While we did leave the conference with some valuable insights, our biggest conclusion was that until it’s filled with portfolio managers committed to investing responsibly, its impact will remain far below its potential.


First plenary session of the conference with 1,800 “responsible marketers” in attendance

Why we attended

Why do we care enough about ESG to pay the expensive registration fee plus travel costs to attend this conference as a boutique investment firm which is highly conscious of how it allocates its clients’ fees?

First, inevitable policy change is not priced into the markets. This is especially the case in the developing countries where we invest, leaving investors exposed to significant risks. We looked forward to sessions such as the academic lecture on carbon pricing in portfolios.

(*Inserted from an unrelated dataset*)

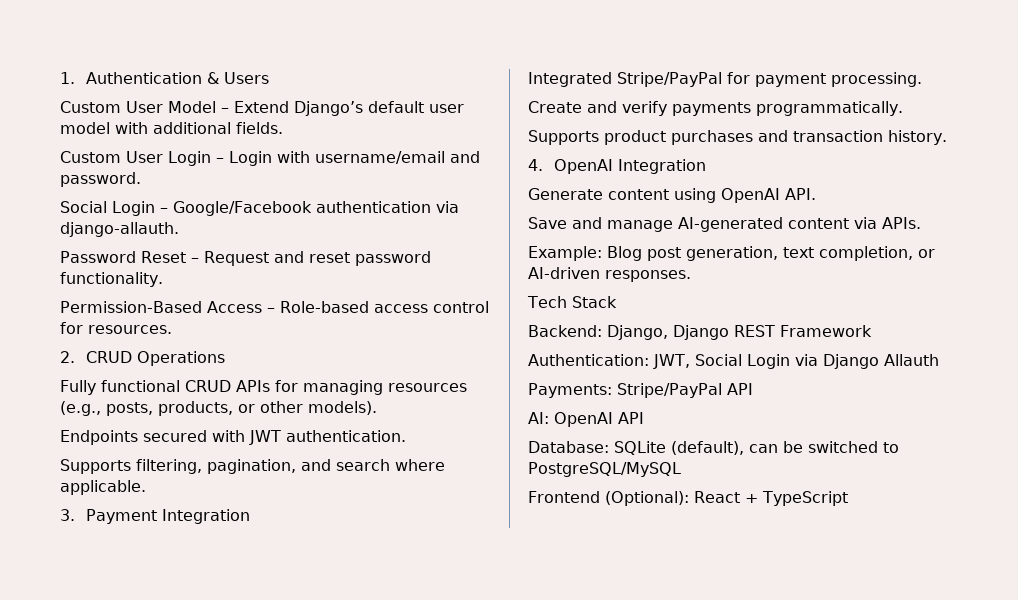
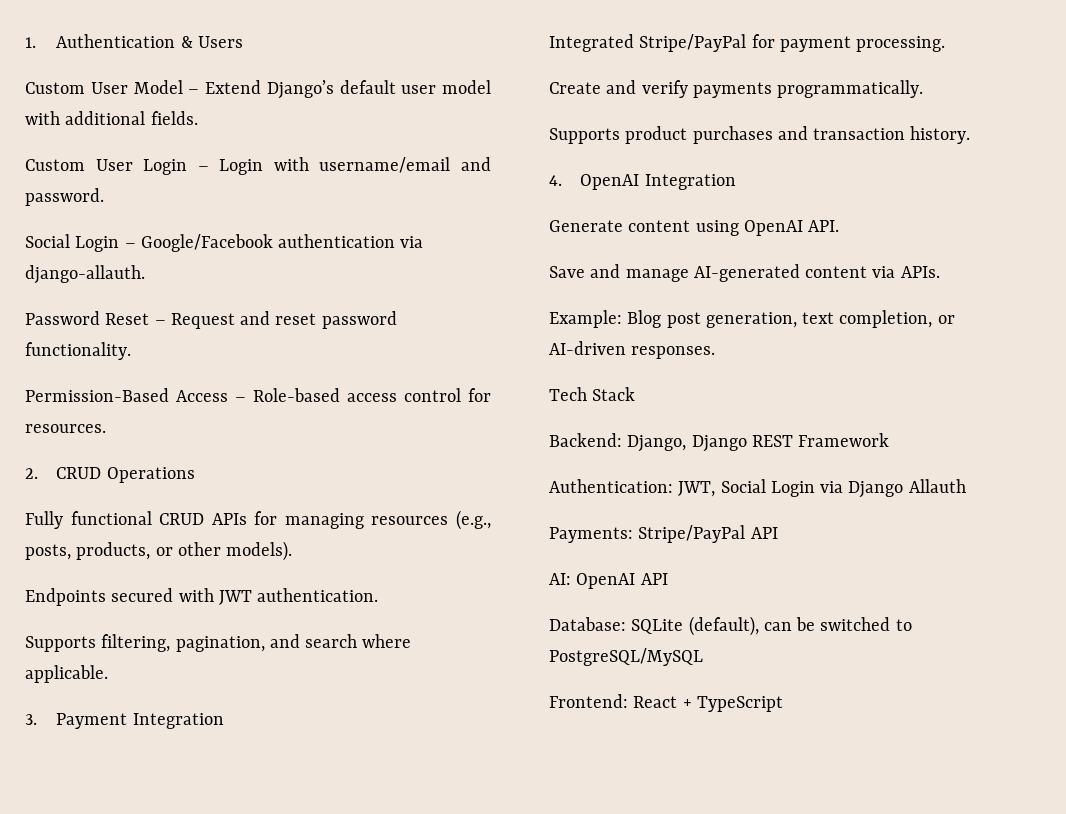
- Frontend (Optional): React + TypeScript
+ Frontend: React + TypeScript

Second, ESG can help increase returns. Academic studies suggest that investment strategies which implement sound ESG practices outperform traditional strategies. And the evidence is even stronger in emerging markets where 71% of studies report positive findings while only 4% report negative findings. However, we don’t need empirical evidence to be convinced that reducing exposure to risks related to climate change or human rights abuse can reduce investment volatility.

Third, clients care about it. Even if ESG weren’t to change the risk/reward equation, if two fund managers can produce the same return with the same risk budget, clients should prefer the one which produces the least negative externalities. Just as we wouldn’t appreciate a CEO who says his only job is to focus on making money with no care for pollution and employee wellbeing, we believe our clients would not want to hire a fund manager with the same attitude.

Finally, exclusion doesn’t solve problems. We recognize that problems cannot be solved by merely excluding certain industries and simply shifting securities from one investor to another. Rather, investors need to actively engage with companies to effect changes which make an actual difference.


Fellow responsible investors from Finland attending the conference

ESG 3.0

As ESG-minded investors, since the inception of our fund we have been acting to avoid harm to our investors by excluding high-risk industries and seeking companies with sound corporate governance practices. Last year, we stepped up our ESG efforts to benefit stakeholders by engaging with companies. We did this by creating an extensive questionnaire which seeks to understand how the company treats its stakeholders, be it through carbon footprint reduction, human capital development, or anti-corruption measures. We ask every company we meet to complete this questionnaire as the final step in our investment process, and after they return the questionnaire we provide feedback on what we see as their opportunities for improvement.

In one session of the conference, a presenter shared the ABC framework of responsible investing wherein the most basic form is Avoiding harm, the next step is Benefiting stakeholders, and the most advanced is Contributing to solutions. This ultimate form is about leaving no one behind by catering to the needs of underserved groups. This is perhaps best achieved through not only alignment with, but also acceleration of achievement of, the UN Sustainable Development Goals (SDGs). Doing this effectively requires impact investing, which addresses pressing social or environmental issues through capital which otherwise would not have been accessible.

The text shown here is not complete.